In the meantime a new foreman came to the factory where the working girl was employed. He was an earnest, hard working young man, and a sincere attachment soon sprang up between him and the girl, which culminated in their engagement and the planning of an early marriage. At the settlement the gangster was a model "pupil." Awaiting a favorable opportunity he told her of his love, then spoke of his evil life of the past, working so skillfully upon her sympathies that he won her promise to be his wife. The professor was stunned when he received the news.

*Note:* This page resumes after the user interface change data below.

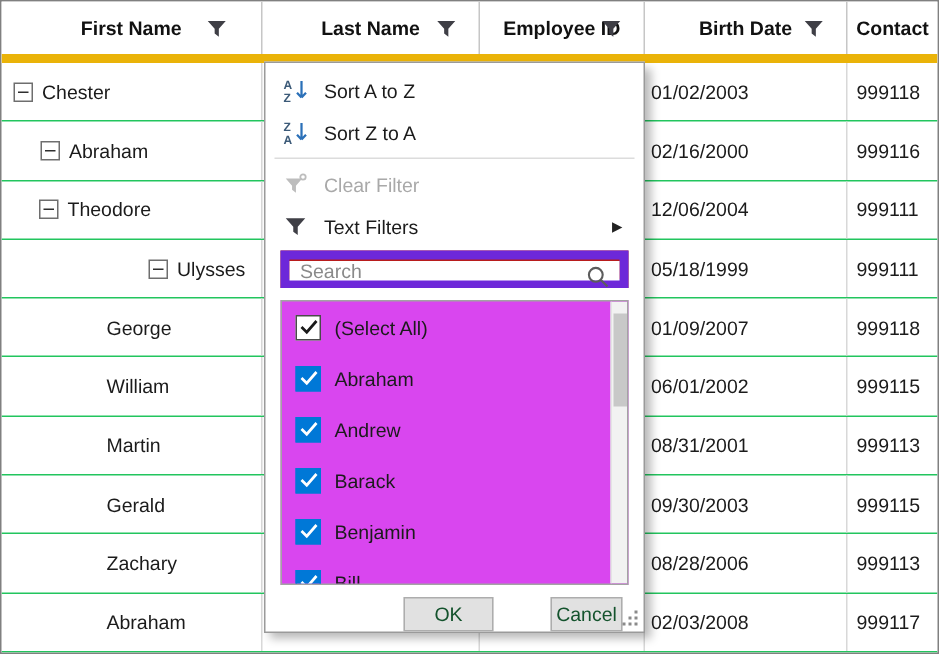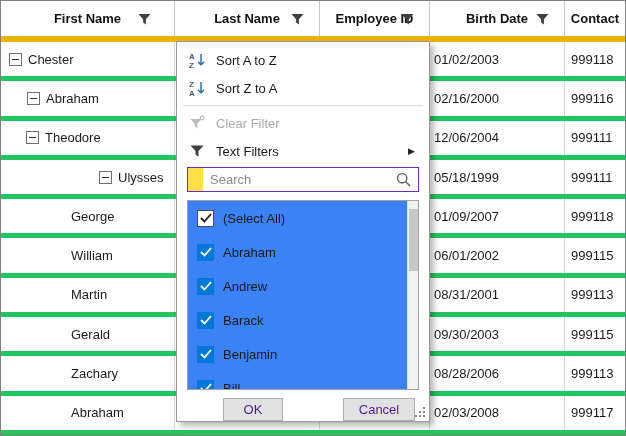"Chester" .row { border-bottom: 5px solid #22c55e -> 1px solid #22c55e }
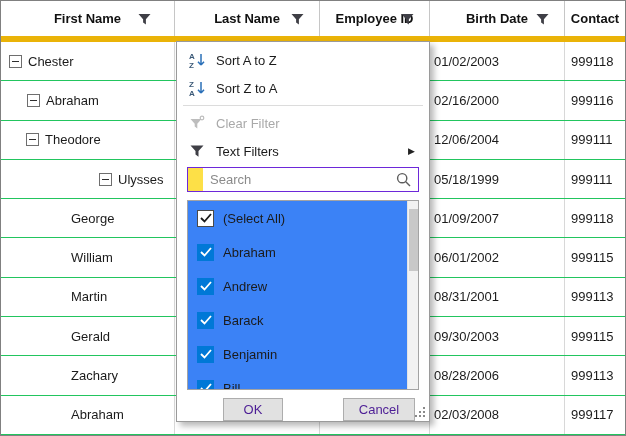"Search" .search-row { background: #fde047 -> #b91c1c; border: 1px solid #6d28d9 -> 6px solid #6d28d9; padding-left: 15px -> none }
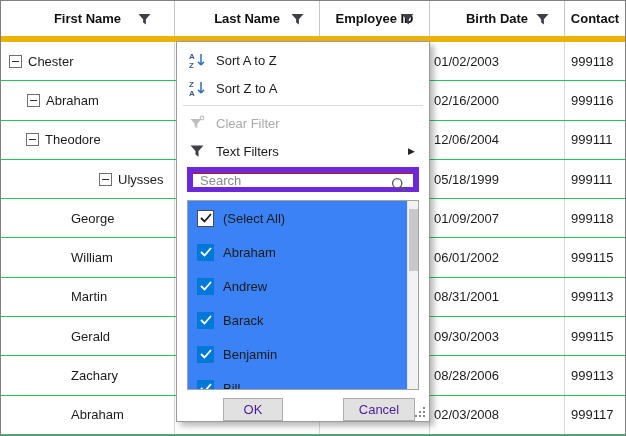"(Select All)" .listbox { background: #3b82f6 -> #d946ef }
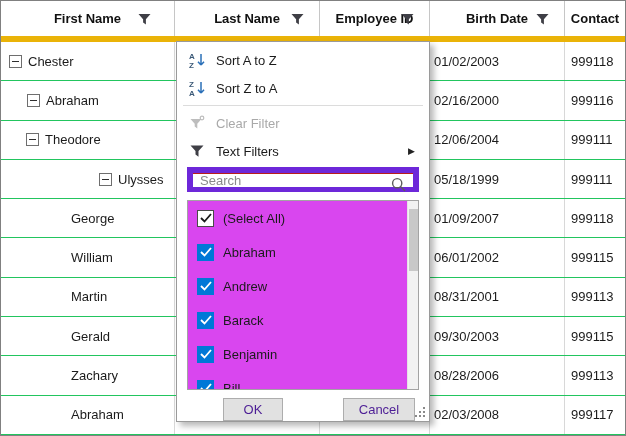"OK" .btn { color: #4c1d95 -> #14532d }
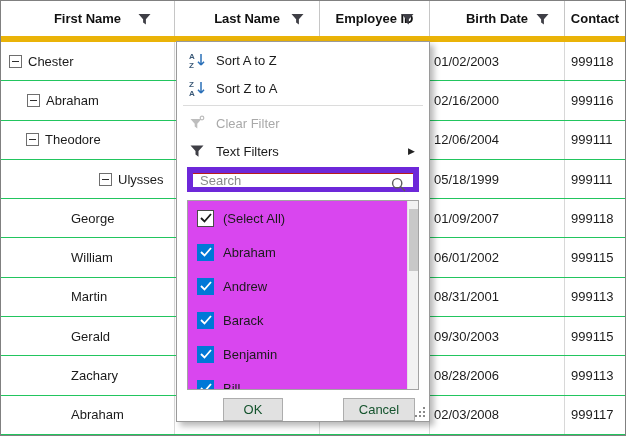"Cancel" .btn.cancel { margin-left: 22px -> none; width: 72px -> 48px }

In his hour of sorrow he remembered a quotation of Nietzsche which seemed to mock him. "The strong must grow stronger," said Nietzsche, "and that they may do so, they must waste no strength in the vain task of trying to lift up the weak." [See Mencken, p. 103.]

"She is weak," the father said to himself, "but she is my daughter, and I will not see her led astray." It was the little factory girl whom the scholar had despised who came to him in his hour of need. She told him that she had heard of her [sic] daughter's infatuation for the gangster and confirmed his suspicions regarding the man. She told the professor to call with his daughter at her home that night. That evening the professor and his daughter called at the two little tenement rooms which served the working girl as a home. The rich girl was sullen and suspicious of her father and the [PAGE 2247] other girl, but finally agreed to wait with her father in the next room and see for herself whether her suspicions were justified.

The working girl had pretended to the gangster that his attentions were pleasing to her, and had consented to his calling upon her in the evening. He did so, and she questioned him, drawing this admission from him that he cared nothing for the rich girl, and only wanted to get some of her money, as he had a wife in a nearby city and could not marry. In the next room the professor and his daughter listened, and the little settlement worker, thoroughly disillusioned, realizes how she had been deceived. Suddenly the hall door opened and the young foreman appeared. He saw the woman he loved apparently accepting the attentions of the gangster. A fight ensued between the two men, and the ex-convict sank to theentrance of the professor and his daughter halted him, and when he heard the truth he begged his sweetheart's forgiveness. The gangster slunk out of the door. The professor and his daughter looked at the reconciled couple.